Why do I bring this up, dear reader? Well. I bring this up to encourage the shut-ins to go somewhere. If you are interested in history, or literature, or art, or nature, or architecture, or hiking or music or food or politics or sports or just about anything – travel is like a living book that creates itself. It is not just beaches that deserve a destination. It is simply not true that everything you need to know, or everything that will give you joy, is in your backyard. Because what you will know, eventually, is not much, except your backyard. Republicans like to denigrate travel, and many are proud they have never been out of the U.S. It is a big country and nativists feel it’s big enough for them. Some Repugs don't even travel around the U.S.! Some feel money spent on travel is wasted – because what ‘tangible’ good do you bring back? Indeed? Yet studies of happiness show that ‘experiences’ create far more lasting good effects than buying some item. And travel is always an experience.

Just take history. The U.S. is packed with historical sites – from the Civil War to the ‘old’ West to the Revolution to our writer’s homes. Our own Fort Snelling is one. Or the Laura Ingalls Wilder dugout on Plum Creek in Walnut Grove. Or the memorial to the Sioux in Mankato. Imagine what Europe or other countries have to offer. That is … if you care about history, not just beaches.

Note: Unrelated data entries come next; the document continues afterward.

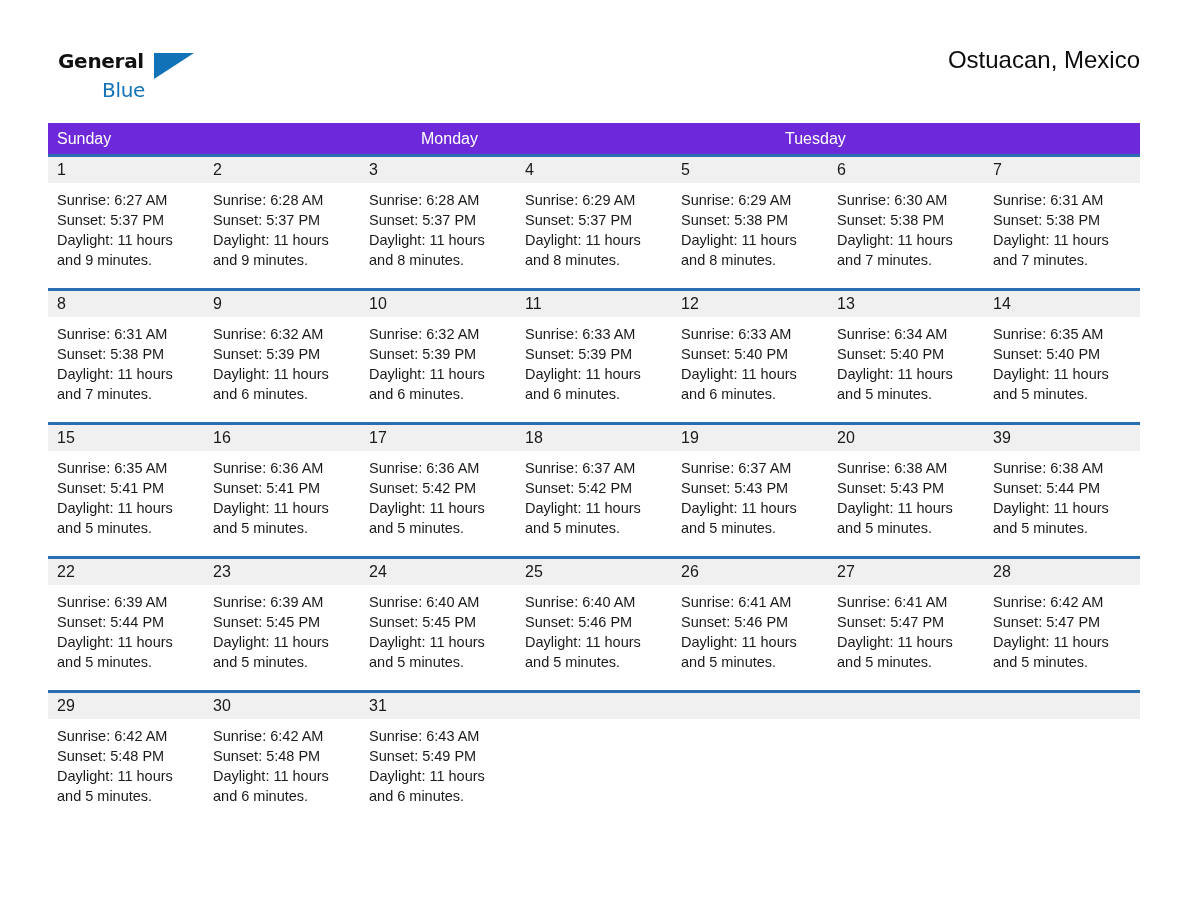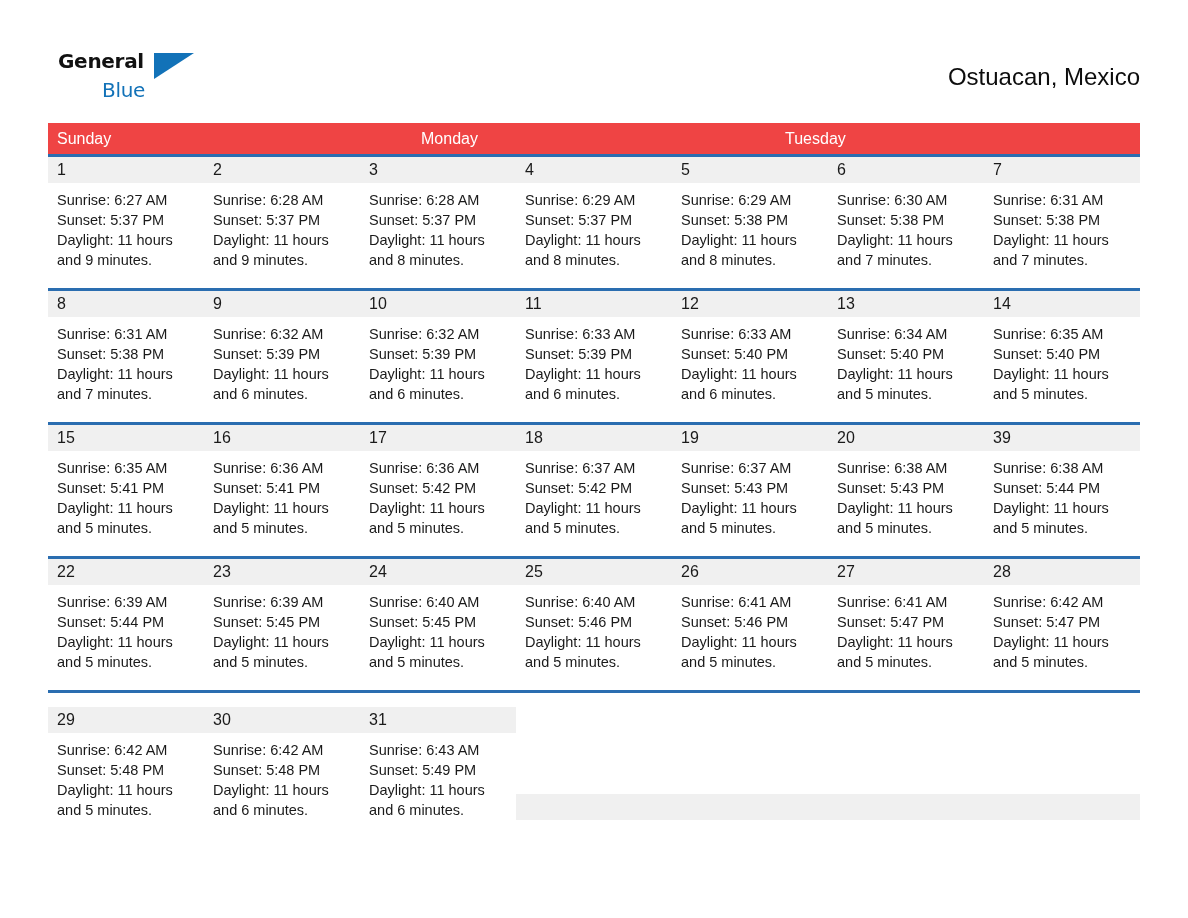"Ostuacan, Mexico" .location { margin-top: 19px -> 2px }
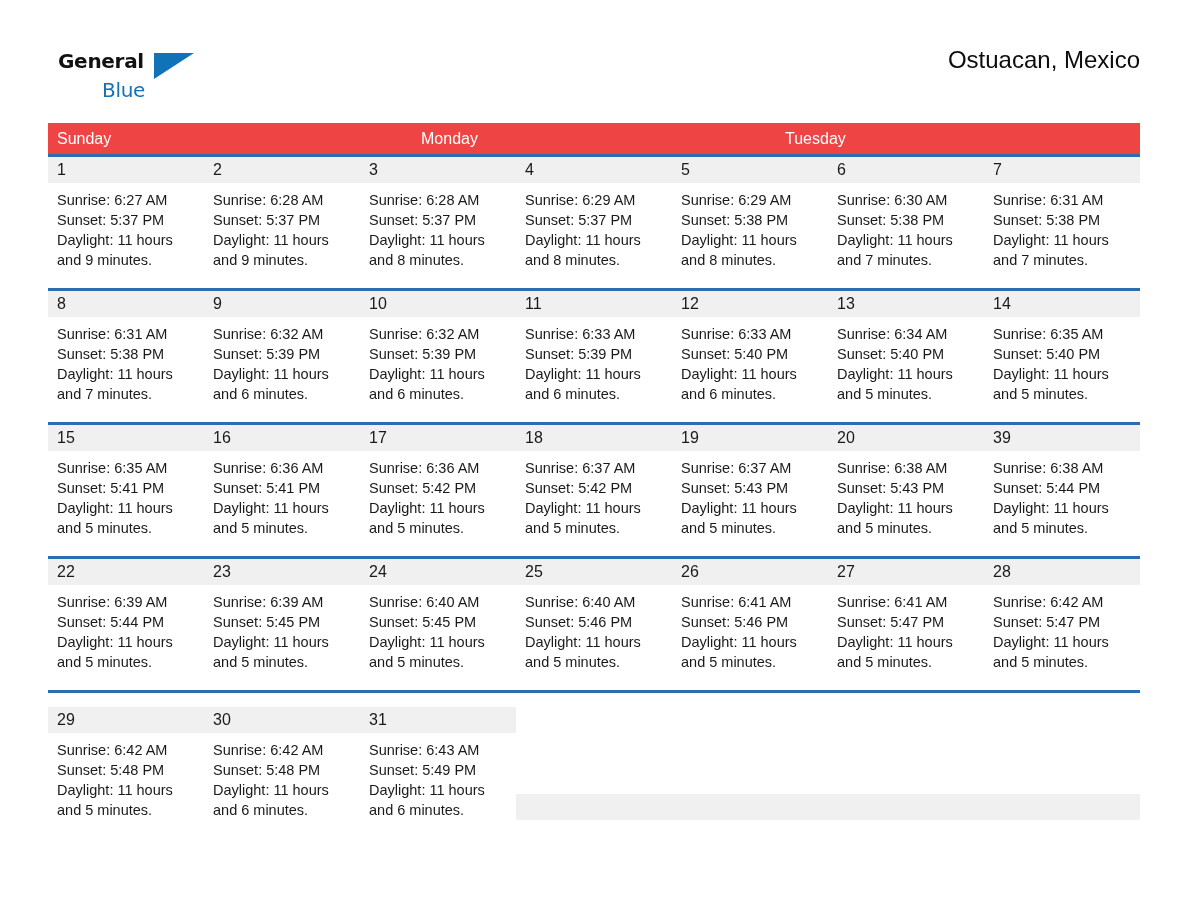"Sunday" .weekday-row { background: #ef4444 -> #6d28d9 }
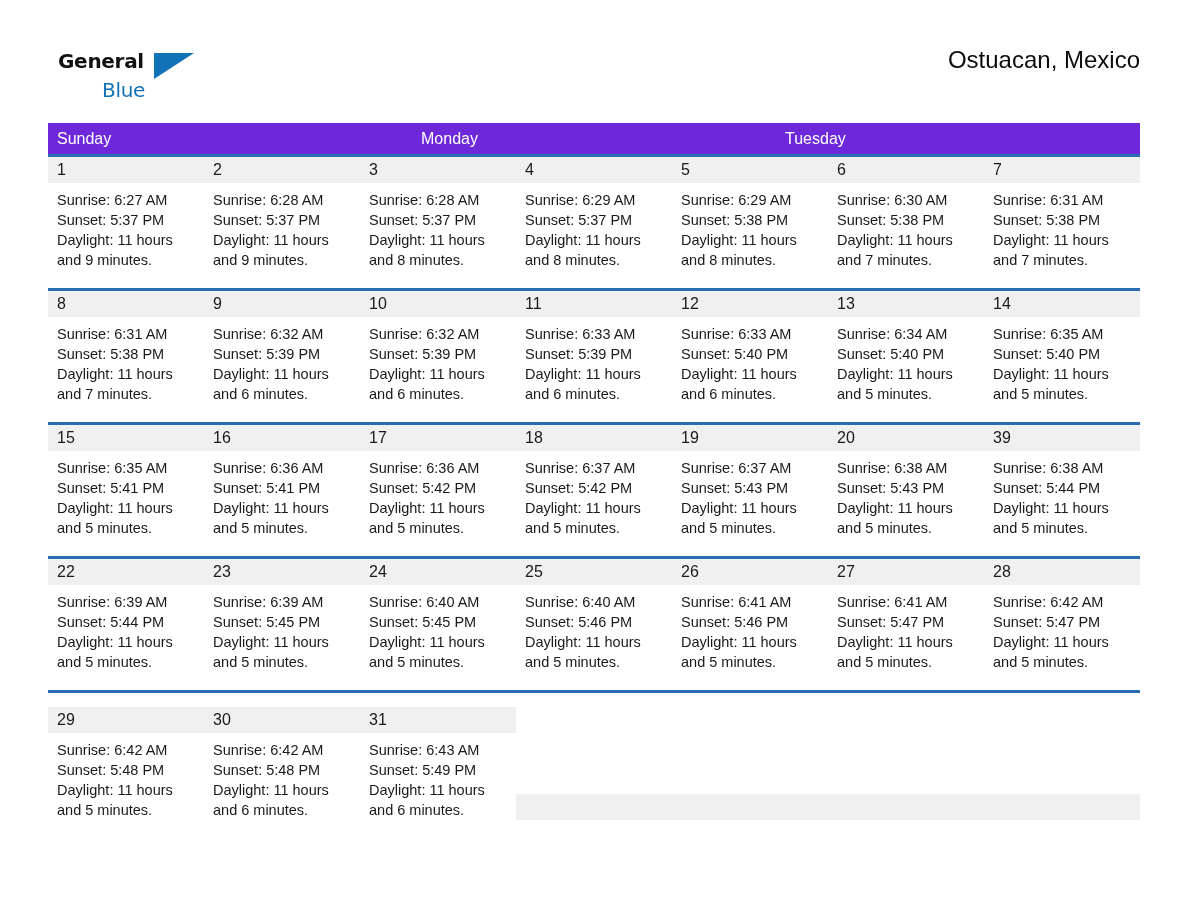"29" .week.last { align-items: flex-end -> none }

I know people who will not travel unless they can go ‘first class.’ As a result, they never go anywhere - because they don’t have a ‘first class’ income. Champagne taste on a beer budget – really an excuse to sit home. However, even older people can travel cheaply – if they don’t have to be pampered like babies. If my broke college-age and post college-age kids can go to Europe, anyone can. So, yes, money is an obstacle, as it will be if you treat it like one. A cherished obstacle, to have and to hold, until death do you part. The real problem is this obstacle will grow as time goes on, as jet fuel and every other travel cost is going up.

Is the most beautiful place in the world the Minnesota north-woods? Well, it is one of the great places, yes, but no. Halong Bay, just west of Hanoi in northern Vietnam, is the most beautiful place in the world. And if not there, perhaps somewhere else.